Oleksii Reznikov, former Minister of Defense of Ukraine, reiterated last January that his country would need at least 30 years to deminate completely. Even today it is common to see demining teams in agricultural fields in provinces such as kyiv, Zhitómir or Chernihiv, who stopped suffering in 2022. Zelenski said that his army has no choice but to use this armament before an enemy “that has never been a participant in the Ottawa convention and that it uses the antipersonnel mines with extreme cynicism”.

The Ukrainian Foreign Ministry issued a statement by admitting that abandoning the treaty “is a difficult, but necessary political decision.” “Since 2022, when Russia launched the large -scale invasion of our state, the massive use of this weapons on its part gave an asymmetric advantage to the aggressor,” he adds. “We emphasize that these circumstances did not exist and could not be expected.”

“It is undoubtedly a difficult decision, which at the ethical level can be problematic, but Ukraine needs this resource to defend itself, at the tactical level there is no other solution because if you do not use it, it would be to open the doors to the Russian army,” concludes the French general in the Jérôme Pellistrandi reserve.

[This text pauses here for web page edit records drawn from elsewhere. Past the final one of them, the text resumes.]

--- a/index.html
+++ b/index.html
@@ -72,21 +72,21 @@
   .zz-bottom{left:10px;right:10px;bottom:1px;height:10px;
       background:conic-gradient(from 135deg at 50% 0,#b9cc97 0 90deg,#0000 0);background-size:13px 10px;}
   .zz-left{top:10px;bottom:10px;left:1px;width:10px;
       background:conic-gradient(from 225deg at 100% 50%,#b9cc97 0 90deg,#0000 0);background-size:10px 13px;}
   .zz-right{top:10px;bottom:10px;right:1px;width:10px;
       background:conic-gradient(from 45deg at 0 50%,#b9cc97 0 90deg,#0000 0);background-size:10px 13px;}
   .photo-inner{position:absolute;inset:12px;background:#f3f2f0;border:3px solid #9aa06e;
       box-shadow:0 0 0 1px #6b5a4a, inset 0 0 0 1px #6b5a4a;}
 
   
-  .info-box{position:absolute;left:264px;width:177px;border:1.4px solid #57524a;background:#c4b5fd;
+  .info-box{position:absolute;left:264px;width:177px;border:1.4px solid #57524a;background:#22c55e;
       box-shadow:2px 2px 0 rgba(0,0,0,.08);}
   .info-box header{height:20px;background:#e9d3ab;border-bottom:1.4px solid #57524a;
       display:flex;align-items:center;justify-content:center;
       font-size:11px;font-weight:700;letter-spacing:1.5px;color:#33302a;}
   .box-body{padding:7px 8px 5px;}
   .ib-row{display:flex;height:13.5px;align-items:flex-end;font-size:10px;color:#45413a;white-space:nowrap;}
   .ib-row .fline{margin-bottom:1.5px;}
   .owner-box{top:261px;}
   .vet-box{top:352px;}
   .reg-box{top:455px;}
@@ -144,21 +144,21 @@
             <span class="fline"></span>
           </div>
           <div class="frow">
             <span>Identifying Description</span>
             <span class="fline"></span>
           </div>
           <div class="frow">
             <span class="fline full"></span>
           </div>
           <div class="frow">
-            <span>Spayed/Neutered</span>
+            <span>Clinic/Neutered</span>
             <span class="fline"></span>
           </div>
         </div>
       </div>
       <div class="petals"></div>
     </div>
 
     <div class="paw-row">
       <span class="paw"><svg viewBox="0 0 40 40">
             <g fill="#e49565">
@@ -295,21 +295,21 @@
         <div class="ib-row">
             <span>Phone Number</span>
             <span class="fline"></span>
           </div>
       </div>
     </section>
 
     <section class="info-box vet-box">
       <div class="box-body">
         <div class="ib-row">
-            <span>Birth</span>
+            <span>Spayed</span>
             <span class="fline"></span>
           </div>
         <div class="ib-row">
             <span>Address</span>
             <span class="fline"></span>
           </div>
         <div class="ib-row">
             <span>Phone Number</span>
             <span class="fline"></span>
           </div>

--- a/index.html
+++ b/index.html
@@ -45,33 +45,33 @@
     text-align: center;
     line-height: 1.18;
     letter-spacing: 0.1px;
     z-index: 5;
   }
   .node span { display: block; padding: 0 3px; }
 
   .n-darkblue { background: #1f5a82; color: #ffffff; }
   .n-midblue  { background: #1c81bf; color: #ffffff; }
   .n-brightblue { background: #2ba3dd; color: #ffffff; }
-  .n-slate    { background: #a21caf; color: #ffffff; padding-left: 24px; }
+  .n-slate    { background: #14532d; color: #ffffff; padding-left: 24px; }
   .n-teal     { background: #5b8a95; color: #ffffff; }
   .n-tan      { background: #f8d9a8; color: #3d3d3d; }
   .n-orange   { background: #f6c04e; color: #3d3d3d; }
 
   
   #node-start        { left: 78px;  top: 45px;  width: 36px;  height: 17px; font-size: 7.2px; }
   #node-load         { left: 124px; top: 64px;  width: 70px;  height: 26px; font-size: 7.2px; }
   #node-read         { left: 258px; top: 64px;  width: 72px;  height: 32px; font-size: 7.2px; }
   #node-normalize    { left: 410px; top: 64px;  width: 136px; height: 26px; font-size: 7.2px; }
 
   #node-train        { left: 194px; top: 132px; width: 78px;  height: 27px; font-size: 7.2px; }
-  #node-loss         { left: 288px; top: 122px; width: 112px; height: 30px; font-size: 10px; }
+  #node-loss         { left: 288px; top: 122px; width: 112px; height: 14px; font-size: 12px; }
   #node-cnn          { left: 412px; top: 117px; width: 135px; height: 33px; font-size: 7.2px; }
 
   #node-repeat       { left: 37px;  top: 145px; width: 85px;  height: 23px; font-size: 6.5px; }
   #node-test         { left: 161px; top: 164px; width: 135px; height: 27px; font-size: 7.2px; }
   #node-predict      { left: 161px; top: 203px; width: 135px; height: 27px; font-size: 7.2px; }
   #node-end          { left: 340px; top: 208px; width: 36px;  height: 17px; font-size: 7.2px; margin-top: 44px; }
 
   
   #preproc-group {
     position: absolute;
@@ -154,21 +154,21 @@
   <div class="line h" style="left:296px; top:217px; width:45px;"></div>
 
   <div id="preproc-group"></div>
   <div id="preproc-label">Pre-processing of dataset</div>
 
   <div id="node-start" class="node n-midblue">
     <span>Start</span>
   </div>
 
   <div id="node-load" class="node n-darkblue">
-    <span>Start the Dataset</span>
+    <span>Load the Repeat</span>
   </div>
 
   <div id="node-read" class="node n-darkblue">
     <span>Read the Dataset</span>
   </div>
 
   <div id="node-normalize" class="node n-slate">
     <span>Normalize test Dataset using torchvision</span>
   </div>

Analysts consulted for this article agree that it is unthinkable that the Ukrainian army can renounce the antipersone mines. “Its use is crucial today because it is the way to stop the assaults of the Russian infantry. In a mined zone, the progress of its soldiers is slower and allows them to be eliminated with drones,” illustrates Mikhail Samus, director of the Ukrainian Center for New Geopolitics defense analysis.

Samus affirms that the Ukrainian General Staff has done everything possible to avoid the use of these antipersone mines and that in the first two years of the war (2022-2023), its deployment was much lower. At that time he bet on anti -tank mines, because Russian assaults were based on armored attack.

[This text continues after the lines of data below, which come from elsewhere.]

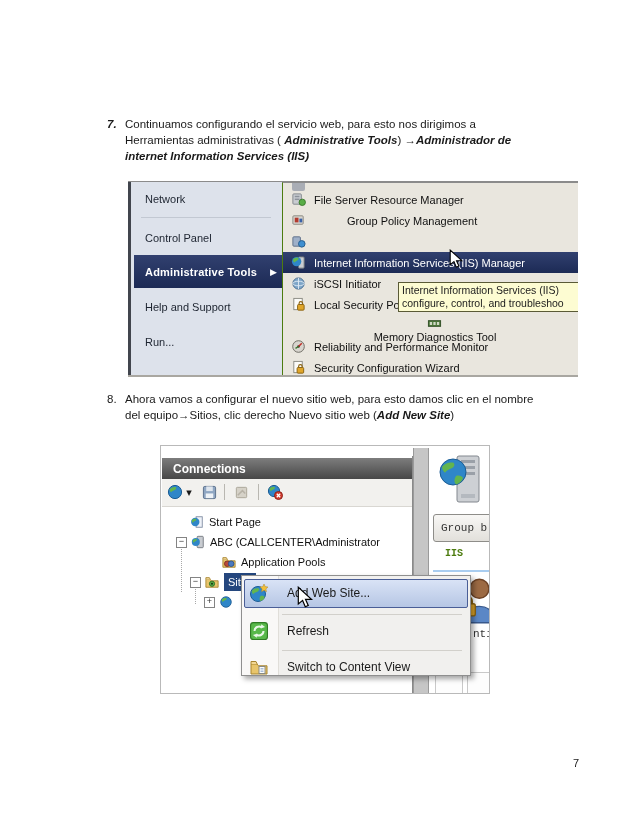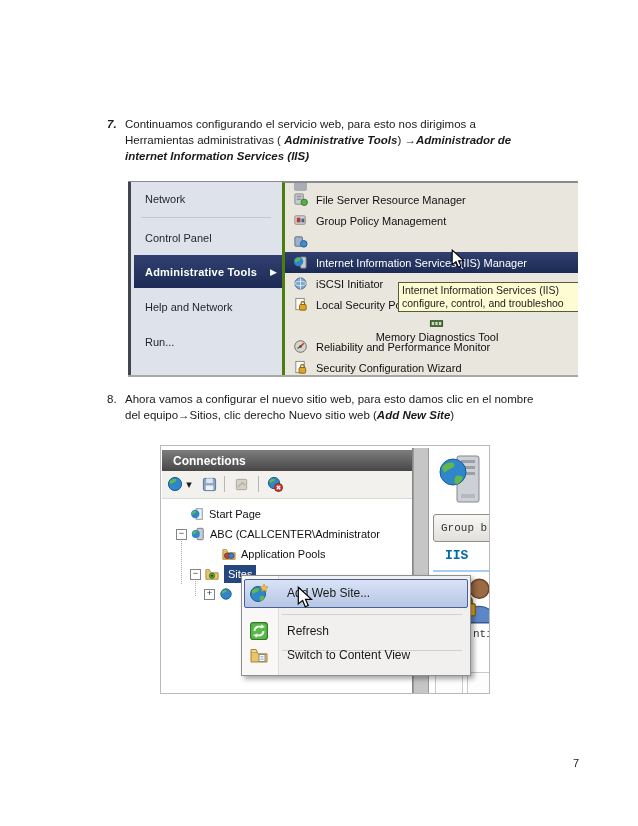--- a/index.html
+++ b/index.html
@@ -16,53 +16,53 @@
          border-top:1px solid #8b8b8b;border-bottom:2px solid #a9a7a1;font-size:11px;}
   .sm-left{position:absolute;left:0;top:0;width:154px;height:193px;background:#dde2eb;
            border-left:3px solid #41454d;}
   .sm-item{position:absolute;left:14px;color:#1d2430;white-space:nowrap;}
   .sm-sep{position:absolute;left:10px;width:130px;border-top:1px solid #c2c8d2;}
   .sm-hl{position:absolute;left:3px;right:0;top:73px;height:33px;
          background:linear-gradient(#31406f,#1c2a55);color:#fff;display:flex;align-items:center;}
   .sm-hl .lbl{margin-left:11px;font-weight:bold;letter-spacing:.2px;}
   .sm-hl .arr{position:absolute;right:8px;font-size:9px;}
   .submenu{position:absolute;left:154px;top:0;width:296px;height:193px;background:#e9e6de;
-           border-left:3px solid #4d7c0f;border-top:1px solid #8b8b8b;}
+           border-left:1px solid #4d7c0f;border-top:1px solid #8b8b8b;}
   .mi{position:absolute;left:0;width:296px;height:21px;display:flex;align-items:center;color:#101010;}
   .mi .ic{width:16px;height:16px;margin-left:7px;flex:0 0 16px;display:flex;align-items:center;justify-content:center;}
   .mi .tx{margin-left:8px;white-space:nowrap;}
   .mi.hl{background:linear-gradient(#31406f,#1c2a55);color:#fff;}
   .clipfrag{position:absolute;left:9px;top:0;width:13px;height:8px;background:#a9adb5;border-radius:0 0 2px 2px;}
   .tooltip{position:absolute;left:270px;top:100px;width:200px;background:#fdfcd2;border:1px solid #5a5a36;
            font-size:10.5px;line-height:13px;color:#1c1c1c;padding:1px 3px;white-space:nowrap;overflow:hidden;z-index:5;}
   .cursor{position:absolute;z-index:9;}
 
   
   .shot2{position:absolute;left:160px;top:445px;width:328px;height:247px;overflow:hidden;background:#fff;
          border:1px solid #b9b9b9;font-size:11px;}
-  .conn{position:absolute;left:1px;top:2px;width:250px;height:245px;background:#fff;border-right:1px solid #8a8a8a;}
+  .conn{position:absolute;left:1px;top:10px;width:250px;height:245px;background:#fff;border-right:1px solid #8a8a8a;}
   .conn-hdr{position:absolute;left:0;top:2px;width:250px;height:21px;background:linear-gradient(#7d7d7d,#474747);
             color:#fff;font-weight:bold;font-size:12px;display:flex;align-items:center;}
   .conn-hdr span{margin-left:11px;}
   .conn-tools{position:absolute;left:0;top:23px;width:250px;height:27px;background:#f2f1ee;border-bottom:1px solid #d9d7d2;}
   .tb{position:absolute;top:4px;width:18px;height:18px;display:flex;align-items:center;justify-content:center;}
   .tbsep{position:absolute;top:5px;height:16px;border-left:1px solid #b9b7b1;}
   .tree-row{position:absolute;display:flex;align-items:center;height:18px;white-space:nowrap;color:#111;}
   .expander{width:9px;height:9px;border:1px solid #848484;background:#fff;font-size:9px;line-height:7px;
             text-align:center;color:#333;flex:0 0 9px;margin-right:4px;}
   .ticon{width:15px;height:14px;margin-right:4px;flex:0 0 15px;display:flex;align-items:center;}
   .sel-node{background:#25477e;color:#fff;padding:3px 4px;}
   .guide{position:absolute;border-left:1px dotted #a8a8a8;}
   .scrollcol{position:absolute;left:252px;top:2px;width:14px;height:245px;background:#c6c6c6;
              border-left:1px solid #9a9a9a;border-right:1px solid #9a9a9a;}
   .rpanel{position:absolute;left:272px;top:0;width:62px;height:247px;background:#fff;font-family:Liberation Mono, monospace;}
   .groupby{position:absolute;left:0px;top:68px;width:70px;height:26px;background:linear-gradient(#f8f7f5,#e2e0db);
            border:1px solid #8e8d89;border-radius:3px;color:#333;font-size:11px;display:flex;align-items:center;}
   .groupby span{margin-left:7px;white-space:nowrap;}
-  .iis-h{position:absolute;left:12px;top:102px;font-weight:bold;font-size:13px;color:#0369a1;}
+  .iis-h{position:absolute;left:12px;top:102px;font-weight:bold;font-size:10px;color:#4d7c0f;}
   .iis-underline{position:absolute;left:0;top:124px;width:62px;border-top:2px solid #a9cdf0;}
   .ntifrag{position:absolute;left:40px;top:182px;color:#333;}
   .botbox{position:absolute;top:226px;width:26px;height:24px;background:#fdfdfd;border:1px solid #c9c9c9;border-radius:2px;}
 
   
   .ctx{position:absolute;left:80px;top:129px;width:228px;height:99px;background:#f1f0ee;border:1px solid #8f8f8f;
        box-shadow:3px 3px 5px rgba(0,0,0,.35);z-index:8;}
   .ctx-gutter{position:absolute;left:0;top:0;width:36px;height:100%;background:#f9f8f7;border-right:1px solid #e0ded9;}
   .ctx-item{position:absolute;left:0;width:228px;height:26px;display:flex;align-items:center;font-size:12px;color:#1a1a1a;}
   .ctx-item .cic{width:20px;height:20px;margin-left:7px;flex:0 0 20px;display:flex;align-items:center;justify-content:center;}
@@ -87,39 +87,39 @@
 
   <div class="shot1">
     <div class="sm-left">
       <div class="sm-item" style="top:11px;">Network</div>
       <div class="sm-sep" style="top:35px;"></div>
       <div class="sm-item" style="top:50px;">Control Panel</div>
       <div class="sm-hl">
         <span class="lbl">Administrative Tools</span>
         <span class="arr">▶</span>
       </div>
-      <div class="sm-item" style="top:119px;">Help and Network</div>
+      <div class="sm-item" style="top:119px;">Help and Support</div>
       <div class="sm-item" style="top:154px;">Run...</div>
     </div>
 
     <div class="submenu">
       <div class="clipfrag"></div>
 
       <div class="mi" style="top:6px;">
         <span class="ic">
             <svg width="15" height="15" viewBox="0 0 16 16">
               <rect x="2" y="2" width="9" height="11" rx="1" fill="#c9ccd1" stroke="#80858c"></rect>
               <rect x="4" y="4" width="5" height="1.6" fill="#8d939b"></rect>
               <rect x="4" y="7" width="5" height="1.6" fill="#8d939b"></rect>
               <circle cx="12" cy="11" r="3.4" fill="#58ad46" stroke="#3a7a2d"></circle>
             </svg>
           </span>
         <span class="tx">File Server Resource Manager</span>
       </div>
-      <div class="mi" style="top:27px;">
+      <div class="mi" style="top:27px;gap:33px;">
         <span class="ic">
             <svg width="15" height="15" viewBox="0 0 16 16">
               <rect x="2" y="3" width="11" height="9" rx="1" fill="#d8d5ce" stroke="#8a8780"></rect>
               <rect x="4" y="5" width="4" height="5" fill="#b23a2e"></rect>
               <rect x="9" y="6" width="3" height="4" fill="#3a62a8"></rect>
             </svg>
           </span>
         <span class="tx">Group Policy Management</span>
       </div>
       <div class="mi" style="top:48px;">
@@ -375,21 +375,21 @@
               <polygon points="10,2 13.4,4.4 9.6,5.8" fill="#eaf6e8"></polygon>
               <path d="M12 8a4 4 0 0 1-6.4 3.2" stroke="#eaf6e8" stroke-width="1.8" fill="none"></path>
               <polygon points="6,14 2.6,11.6 6.4,10.2" fill="#eaf6e8"></polygon>
             </svg>
           </span>
         <span class="ctx-lbl">Refresh</span>
       </div>
 
       <div class="ctx-sep" style="top:74px;"></div>
 
-      <div class="ctx-item" style="top:66px;text-align:right;">
+      <div class="ctx-item" style="top:78px;text-align:right;">
         <span class="cic">
             <svg width="18" height="18" viewBox="0 0 18 16">
               <path d="M1 5h6l1.5 1.8H17V15H1z" fill="#e8c56b" stroke="#a8852f"></path>
               <path d="M1 5V2.5h5L7.2 5" fill="#f2d795" stroke="#a8852f"></path>
               <rect x="9" y="7.5" width="6" height="7" fill="#fdfdfa" stroke="#8a8a82"></rect>
               <path d="M10.5 9.5h3M10.5 11h3M10.5 12.5h3" stroke="#9db4d6" stroke-width=".9"></path>
             </svg>
           </span>
         <span class="ctx-lbl">Switch to Content View</span>
       </div>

Both armies have left combat cars in the background since 2024, because they are easy prey for bomb drones. The tactic used assault by both armies focuses on small infantry units more difficult to detect, even motorcycles. “The basic reason for withdrawing from the antiminas convention derives from Russian tactics, which emphasize the use of disposable infantry,” says Mikola Bielieskov, Ukrainian researcher of the National Institute of Strategic Studies and NGO analyst Come Back Alive. “If they are used intelligently, antipersonnel mines reduce pressure on advanced Ukraine positions.”

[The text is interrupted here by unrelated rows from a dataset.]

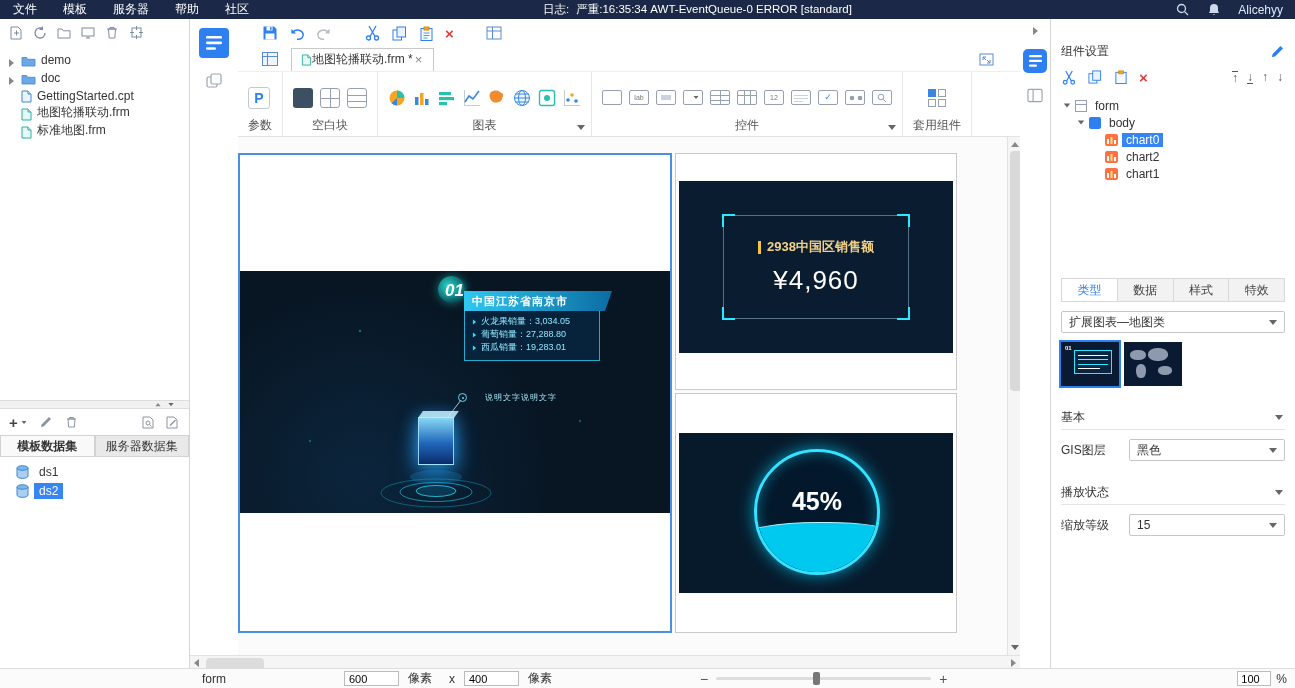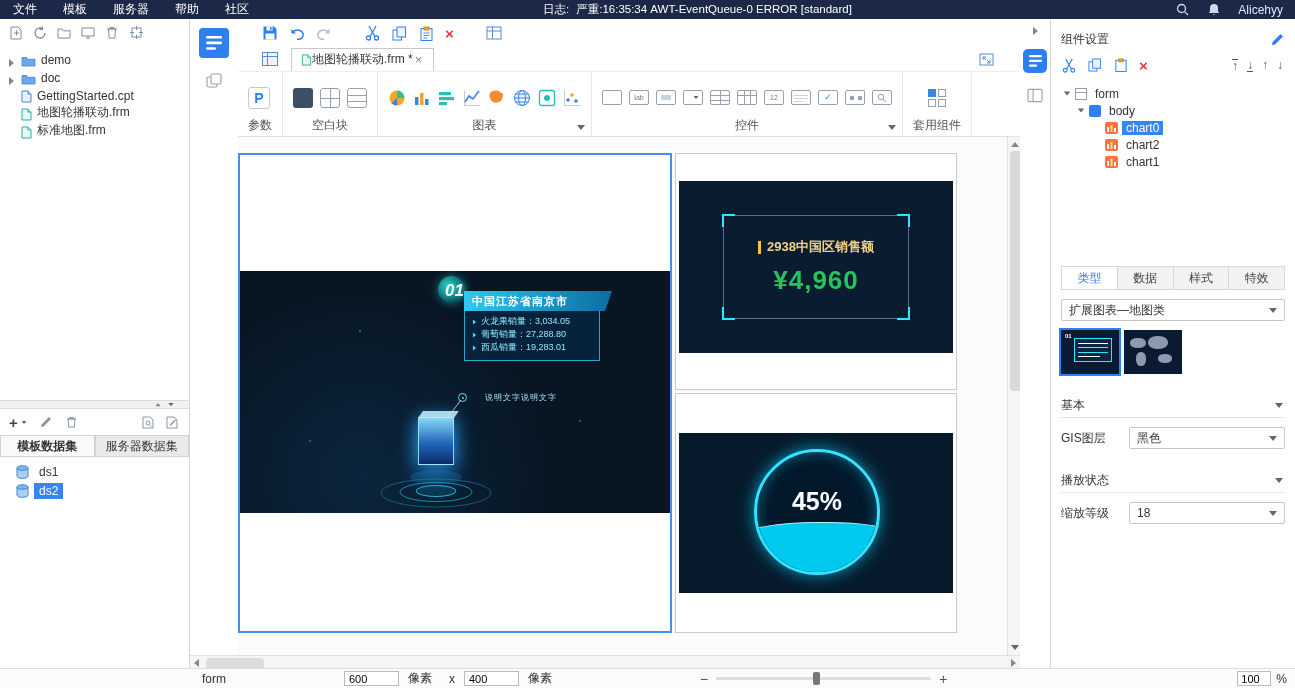--- a/index.html
+++ b/index.html
@@ -99,39 +99,39 @@
 .glowbox::before{content:"";position:absolute;left:-1px;top:-7px;width:36px;height:7px;background:rgba(200,240,255,.85);transform:skewX(-35deg);transform-origin:bottom left}
 #kpipanel{position:absolute;left:3px;top:27px;width:274px;height:172px;background:#0a1c30}
 .kframe{position:absolute;left:44px;top:34px;width:186px;height:104px;border:1px solid rgba(165,195,215,.5);border-radius:2px;display:flex;flex-direction:column;align-items:center;justify-content:center;gap:9px}
 .ck{position:absolute;width:13px;height:13px}
 .ck.tl{left:-2px;top:-2px;border-left:2px solid #2ee6ff;border-top:2px solid #2ee6ff}
 .ck.tr{right:-2px;top:-2px;border-right:2px solid #2ee6ff;border-top:2px solid #2ee6ff}
 .ck.bl{left:-2px;bottom:-2px;border-left:2px solid #2ee6ff;border-bottom:2px solid #2ee6ff}
 .ck.br{right:-2px;bottom:-2px;border-right:2px solid #2ee6ff;border-bottom:2px solid #2ee6ff}
 .ktitle{display:flex;align-items:center;gap:6px;font-size:13px;font-weight:bold;color:#f2d188}
 .kbar{width:3px;height:13px;background:#f5c542}
-.kvalue{font-size:26px;font-weight:bold;color:#22c55e;letter-spacing:1px}
+.kvalue{font-size:26px;font-weight:normal;color:#ffffff;letter-spacing:1px}
 #gaugepanel{position:absolute;left:3px;top:39px;width:274px;height:160px;background:#071a2c}
 .gauge{position:absolute;left:75px;top:16px;width:126px;height:126px;border-radius:50%;border:3px solid #35e2ff;box-shadow:0 0 16px rgba(0,214,255,.7),inset 0 0 14px rgba(0,214,255,.45);background:#04182b;overflow:hidden}
 .gfill{position:absolute;left:-12px;right:-12px;bottom:-2px;height:52px;background:#00c9f0;border-radius:50% 42% 0 0/26% 20% 0 0;border-top:1.5px solid #b8f1ff}
 .glabel{position:absolute;left:0;right:0;top:35px;text-align:center;font-size:25px;font-weight:bold;color:#fff;text-shadow:0 1px 3px rgba(0,40,80,.6)}
 #vscroll{position:absolute;right:0;top:0;bottom:0;width:13px;background:#f5f5f5;border-left:1px solid #e2e2e2}
 #vscroll .thumb{position:absolute;left:2px;right:2px;top:14px;height:240px;background:#d9d9d9;border-radius:4px}
 #vscroll .up{position:absolute;top:5px;left:3px}
 #vscroll .dn{position:absolute;bottom:5px;left:3px}
 #hscroll{height:13px;background:#f5f5f5;border-top:1px solid #e2e2e2;position:relative}
 #hscroll .thumb{position:absolute;top:2px;bottom:2px;left:16px;right:16px;background:#dcdcdc;border-radius:4px}
 #hscroll .lf{position:absolute;left:4px;top:3px}
 #hscroll .rt{position:absolute;right:4px;top:3px}
 
 
 #rightstrip{position:absolute;left:1020px;top:19px;width:30px;height:649px;background:#fff;display:flex;flex-direction:column;align-items:center;padding-top:8px;gap:14px}
 
 
-#rightpanel{position:absolute;left:1050px;top:19px;width:245px;height:649px;background:#fff;border-left:1px solid #d6d6d6;padding:4px 10px}
+#rightpanel{position:absolute;left:1050px;top:19px;width:245px;height:649px;background:#fff;border-left:1px solid #d6d6d6;padding:16px 10px}
 .rp-header{height:28px;display:flex;align-items:center;margin-top:2px}
 .rp-header .edit{margin-left:auto}
 .rp-icons{height:24px;display:flex;align-items:center;gap:10px}
 .arrgrp{margin-left:auto;display:flex;gap:9px;margin-right:2px;align-items:center}
 .arr{font-size:12px;color:#555;line-height:1;display:inline-block}
 .arr.cap{border-top:1.5px solid #555}
 .arr.capb{border-bottom:1.5px solid #555}
 .rp-tree{margin-top:8px}
 .rprow{height:17px;display:flex;align-items:center;gap:4px}
 .rprow .lbl{padding:0 4px}
@@ -783,21 +783,21 @@
       <i class="tri tri-d"></i>
     </div>
   </div>
   <div class="sec-head">
     <span>播放状态</span>
     <i class="tri tri-d"></i>
   </div>
   <div class="prop-row">
     <span class="plbl">缩放等级</span>
     <div class="sel-box">
-      <span>18</span>
+      <span>15</span>
       <i class="tri tri-d"></i>
     </div>
   </div>
 </div>
 
 <div id="statusbar">
   <span class="formlbl">form</span>
   <input class="dim-input w1" value="600" style="">
   <span class="u1">像素</span>
   <span class="sep">x</span>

Despite the military logic, organizations for disarmament are raising their criticism since the governments of the Baltic countries, Poland and Finland communicated last spring their intention to abandon the Treaty of Otawa. “The global prohibitions of antipersonnel land mines and hunning ammunition are two of the most significant humanitarian achievements of the cold postwar period and have saved tens of thousands of lives, but today these rules, achieved with so much effort, are threatened,” for the prohibition of terrestrial mines and hunter of cluster (ICBL-CMC, in its acronym in English).

“Five states of the Baltic region have initiated the process of withdrawal of these treaties. This could lead others to do the same,” warns the ICBL-CMC. The Ukrainian authorities have highlighted precisely the previous announcements of these allies to make the decision to leave the Ottawa Convention.

Pellistrandi believes that the Ukrainian use of these mines, such as the one that would carry out neighboring countries to Russia, does not contradict the basic purpose of the Ottawa treaty: “These mines are not used in civil areas and is to deter an aggressor army. Its purpose is defensive, to protect its territory, and the Russian threat exists.”